Ways to Prevent Scraping Security Threat
OWASP suggests several possible countermeasures for organizations to address the threat of scraping. These include,
- Reducing data fields collected and subsequently output, and/or reducing the retention period, documenting what is acceptable usage and what is unacceptable scraping.
- Defining test cases for scraping that confirm an application will detect and/or prevent users attempting to scrape content and other data.
- Consider randomizing the content and URLs of content, linking these changes to an individual user’s session, verifying the changes at each request and restricting any identified automated usage.
- Organizations can also identify and restrict automated usage by fingerprinting before a scraping attack can occur; require greater identity authentication for access, pre-register users and implement strong authentication for access to any exposed APIs.
- OWASP also recommends organizations to participate in ecommerce threat intelligence exchanges and contributing any relevant attack data to sector-wide sharing systems.
These are the primary security checks against scraping attacks, but few dedicated fraudsters will go beyond the lengths to straighten their scraping effort often operating through privacy browsers, VPN, proxy servers to blur their online identity. Above mentioned are the few security measures that help fight back against malicious users such as scalping, without causing harm to your legitimate users.
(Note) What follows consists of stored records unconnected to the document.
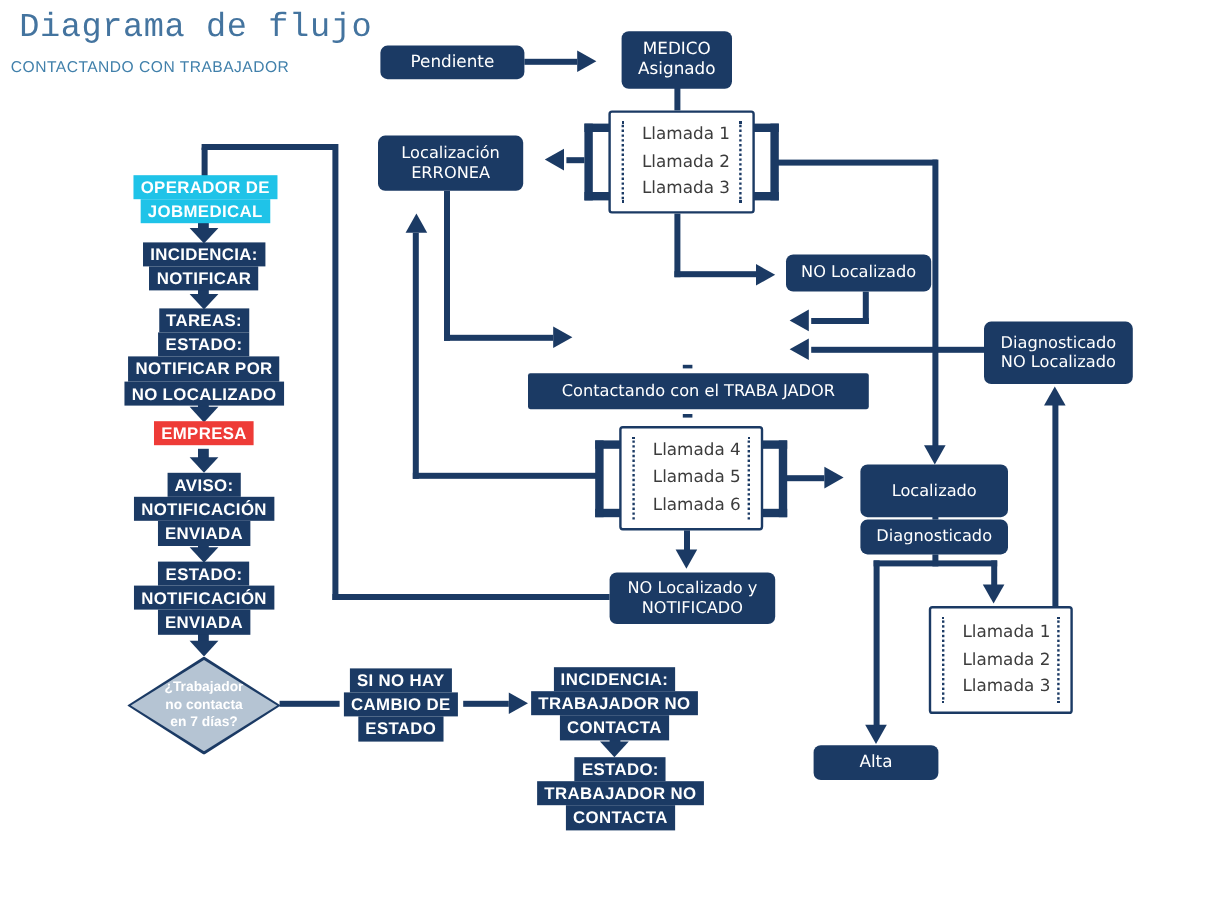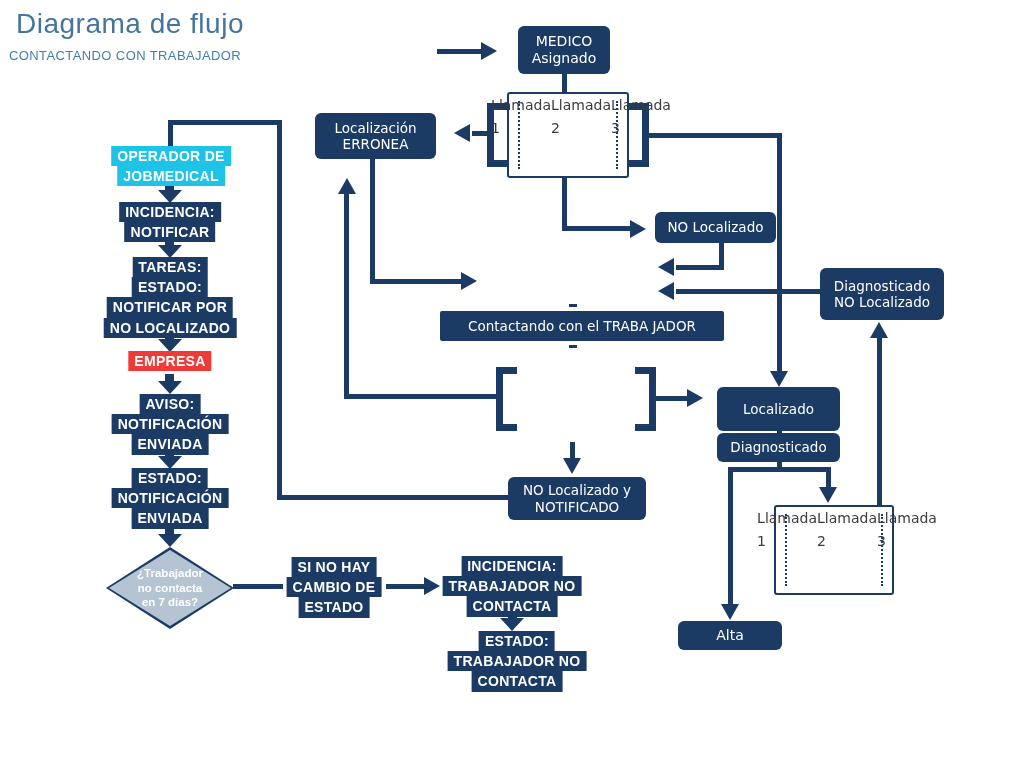"Diagrama de flujo" .title { font-family: Liberation Sans, sans-serif -> Liberation Mono, monospace }
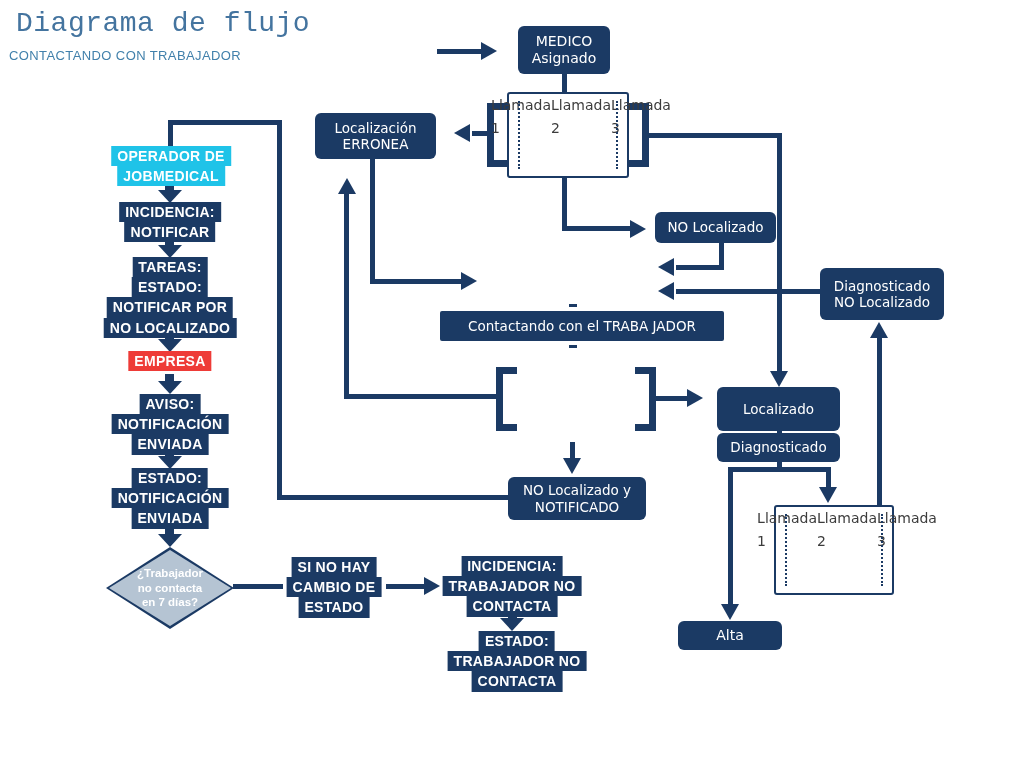"Pendiente" div.nbox { html: none -> <div> <span>Pendiente</span> </div> }
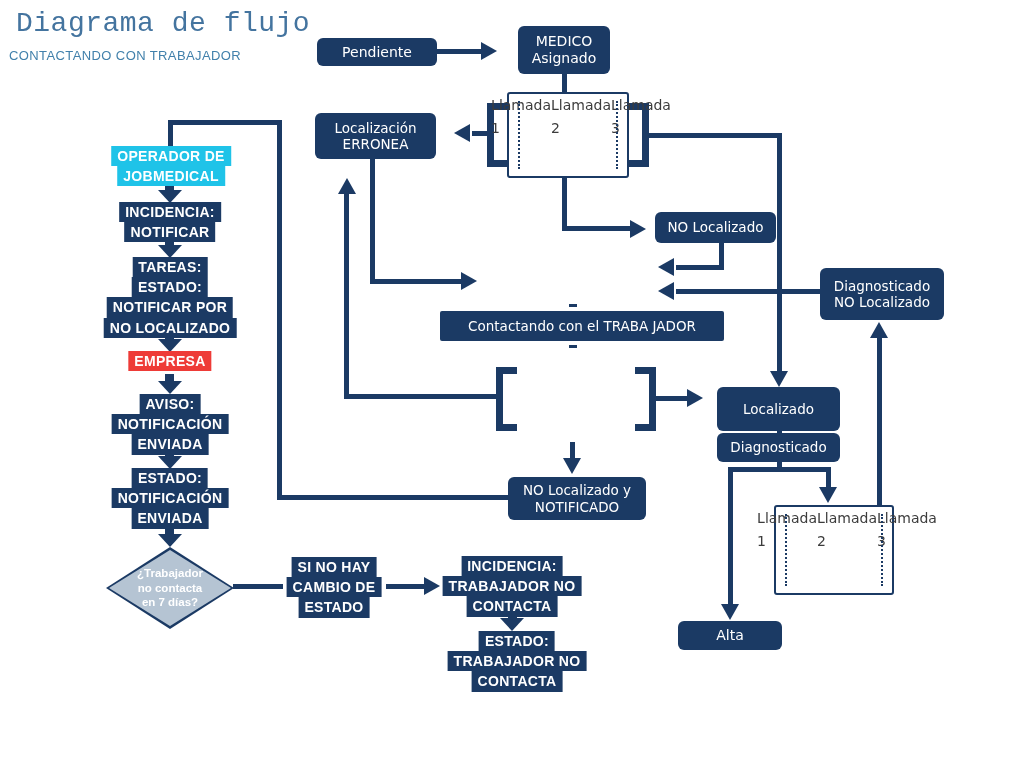"Llamada 1" .wbox { flex-direction: row -> column }
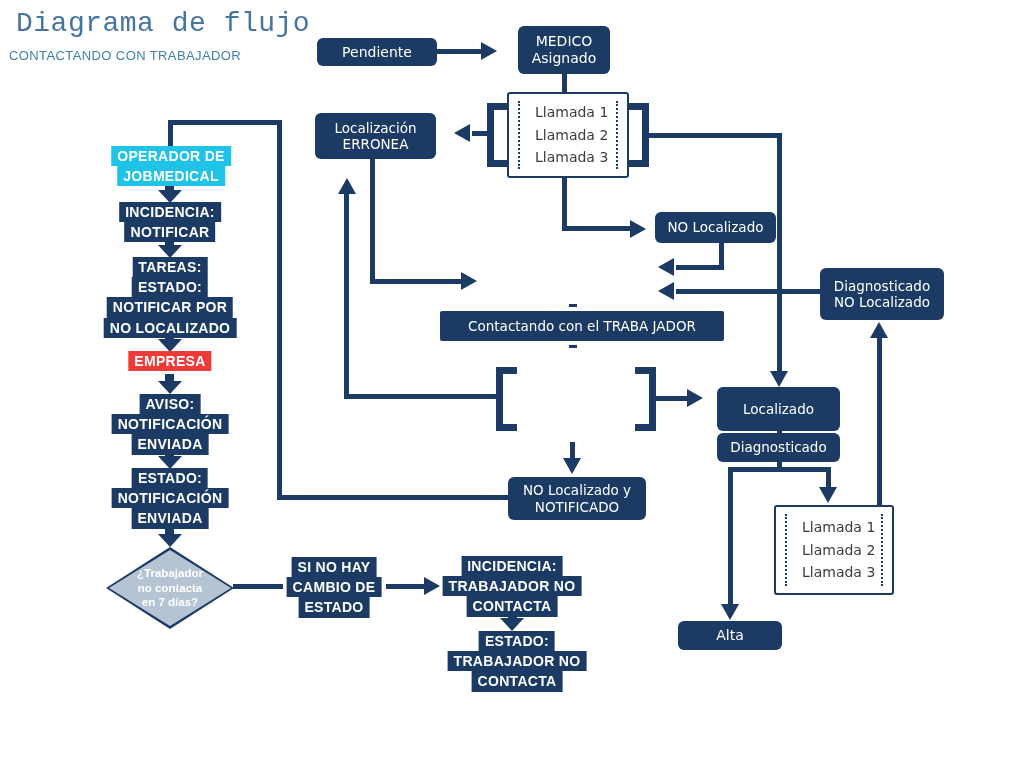"Llamada 4" div.wbox { html: none -> <div> <i></i> <i></i> <span>Llamada 4</span> <span>Llamada 5</span> <span>Llamada 6</span> </div> }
Online businesses can also opt for a bot mitigation solution that prevents scraping and even other OWASP automated threats in real-time without affecting any legitimate visitors. Bot mitigation is probably the most accurate solution for preventing OWASP Automated Threats and also ensure real-time protection against malicious bots. Bot mitigation solution can block all automated ways to expedite actions on websites by bots.
By having these security measures in place, your website will be able to defend against the online security threats such as scraping and other OWASP automated threats in real-time.